May 31st, 2007 at 2:29 pm
Even from the other side it can take on a different perspective. I did look to see who had looked at my profile. People from another country had looked at mine. I found it really puzzling considering their industry was completely different than mine and from another country. I’m supposing that they were browsing around but, I don’t think that I really need to know this or much less want to.
June 14th, 2007 at 6:16 am
This feature has come from dating sites. You just need to see public profile while you is logged out in case of you don’t want to be captured.
June 15th, 2007 at 8:28 pm
Have to agree with you; I don’t want people to know I’ve looked into their profile. Once a week, at best, I’ll browse who looked at mine, but it’s almost always generic titles.
I’m big on anonymity.
July 1st, 2007 at 12:00 pm
Funny, you don’t seem to like this feature, yet your mybloglog widget shows the visitors pictures front an center on your own LinkedIntelligence blog.
July 1st, 2007 at 12:35 pm
Interesting point. For me, there are a couple of key differences:
1) MyBlogLog only shows MyBlogLog members — people who have opted in to be visible. So the default, for a first-time visitor who hasn’t opted in to MBL is that they’re completely anonymous. On LinkedIn, as I explained in my post, the “semi-anonymous” default state isn’t anonymous for a lot of people, so many people are being “opted in” to that without even their knowledge.

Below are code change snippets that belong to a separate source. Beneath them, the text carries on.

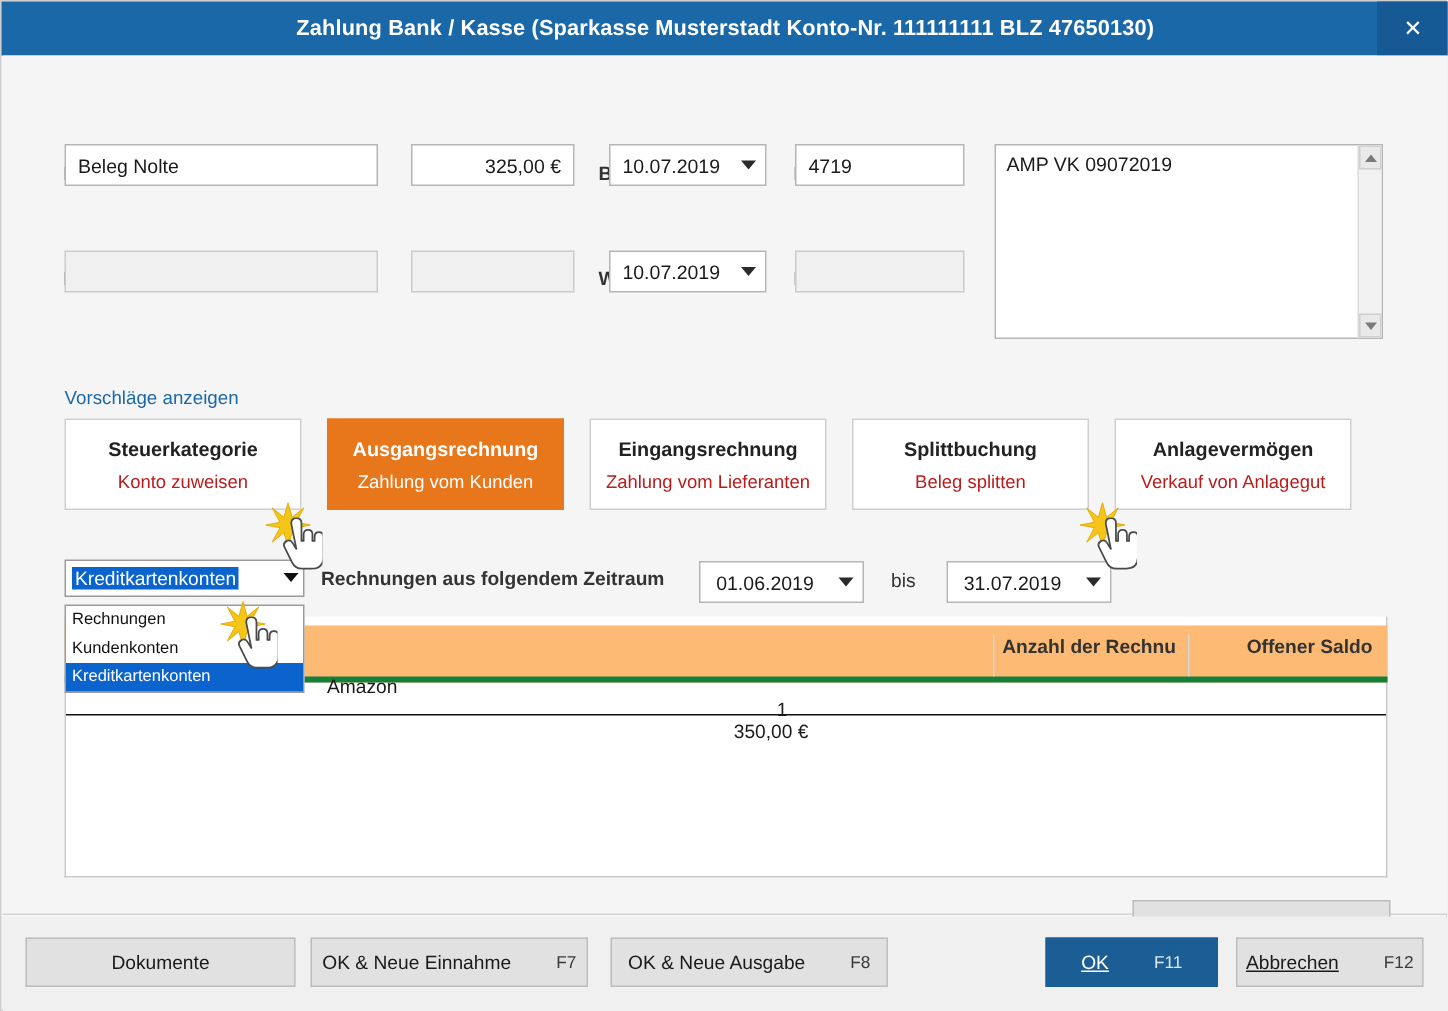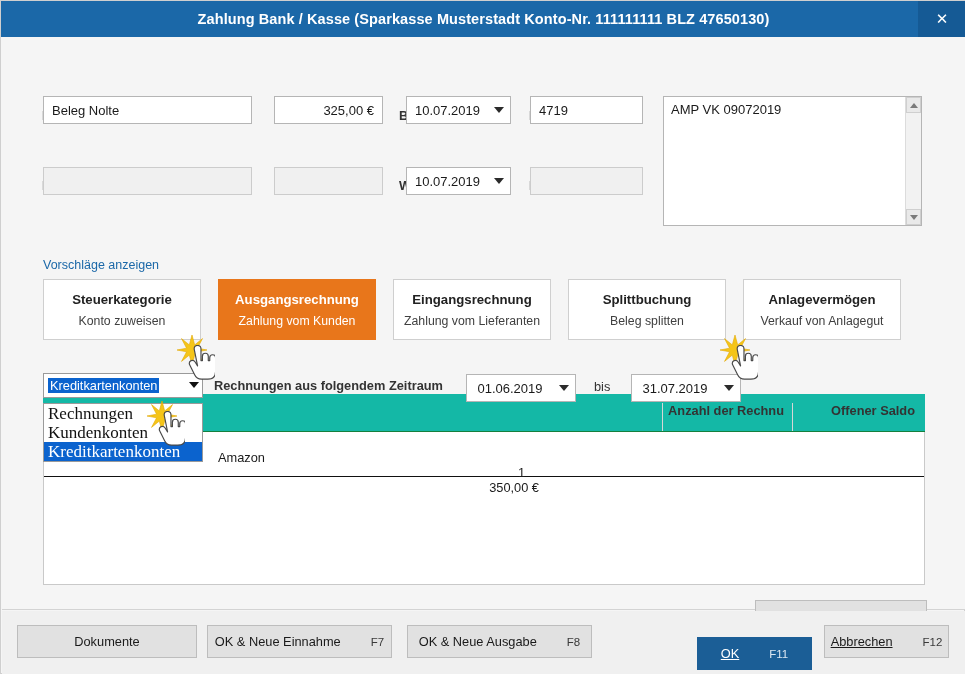"Konto zuweisen" .card .t2 { color: #404040 -> #b91c1c }
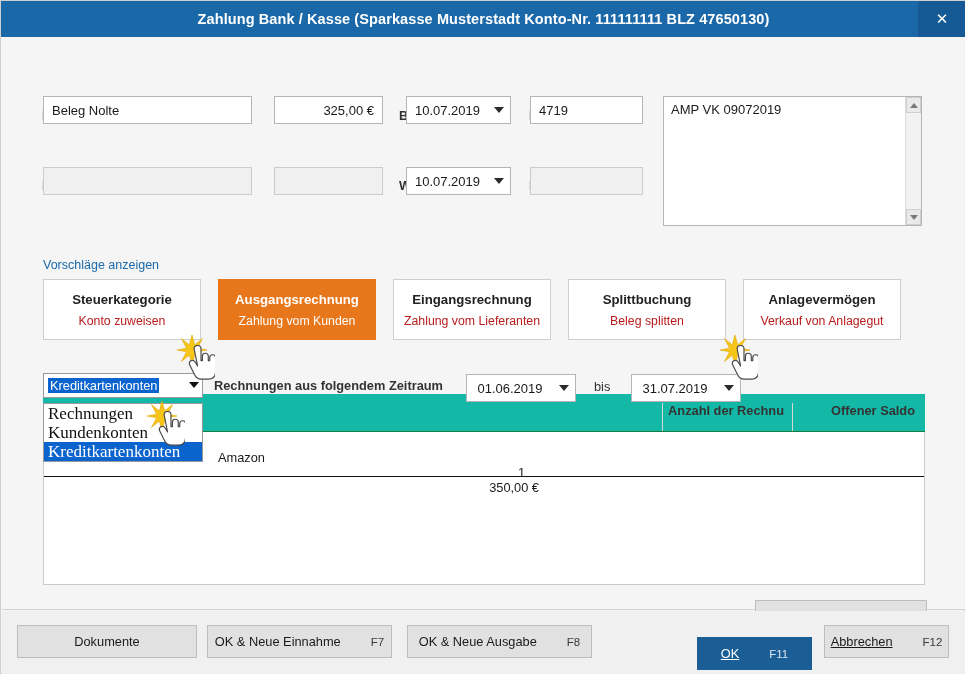"Rechnungen" .dropdown .opt { font-family: Liberation Serif, serif -> none; font-size: 17px -> 11px }
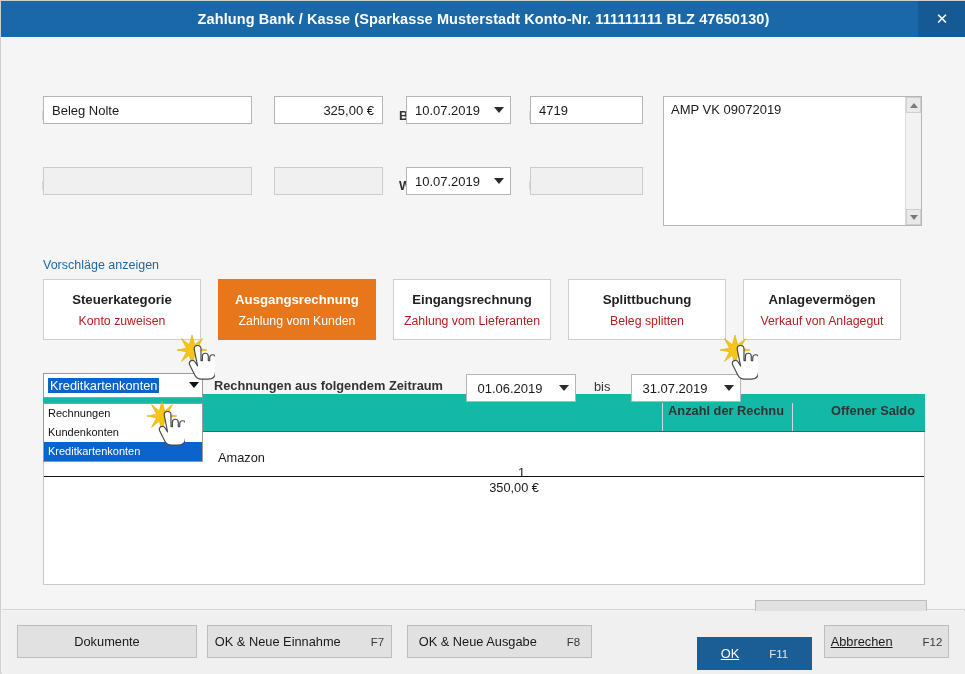"Anzahl der Rechnu" .thead { background: #14b8a6 -> #fdba74; border-bottom: 1px solid #15803d -> 4px solid #15803d; top: 357px -> 380px }
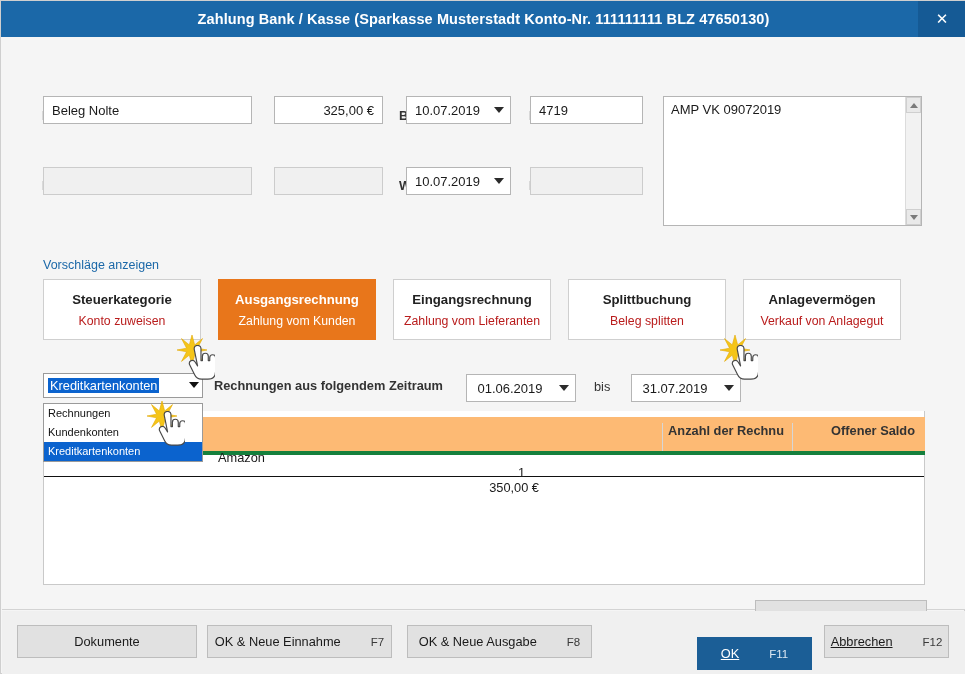"OK" div.btn { top: 26px -> 14px }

2) Someone appearing in my MyBlogLog widget has more meaning (to me) than someone viewing my LinkedIn profile. I know that a) they almost certainly have a blog, and b) they have some degree of interest in learning more about LinkedIn. Of course, I don’t sit here and go through all my MBL visitors every day — who has time???
But on LinkedIn, all that viewing my profile means is that I matched on some keyword in a search (I don’t know what keyword), or my name showed up in the “people you might know” list, or that they liked (or maybe hated) an answer I gave on LinkedIn Answers. I have NO context, and without the context, the fact that they viewed my profile is meaningless — not actionable.
I keep saying it, but it’s such an important concept to me: Context creates meaning.
No context means it’s just data, not knowledge, which would be actionable.
June 14th, 2008 at 8:05 pm
i all ready change the setting but still cant viewed and you said there is technical problem so when it will solve and please help me.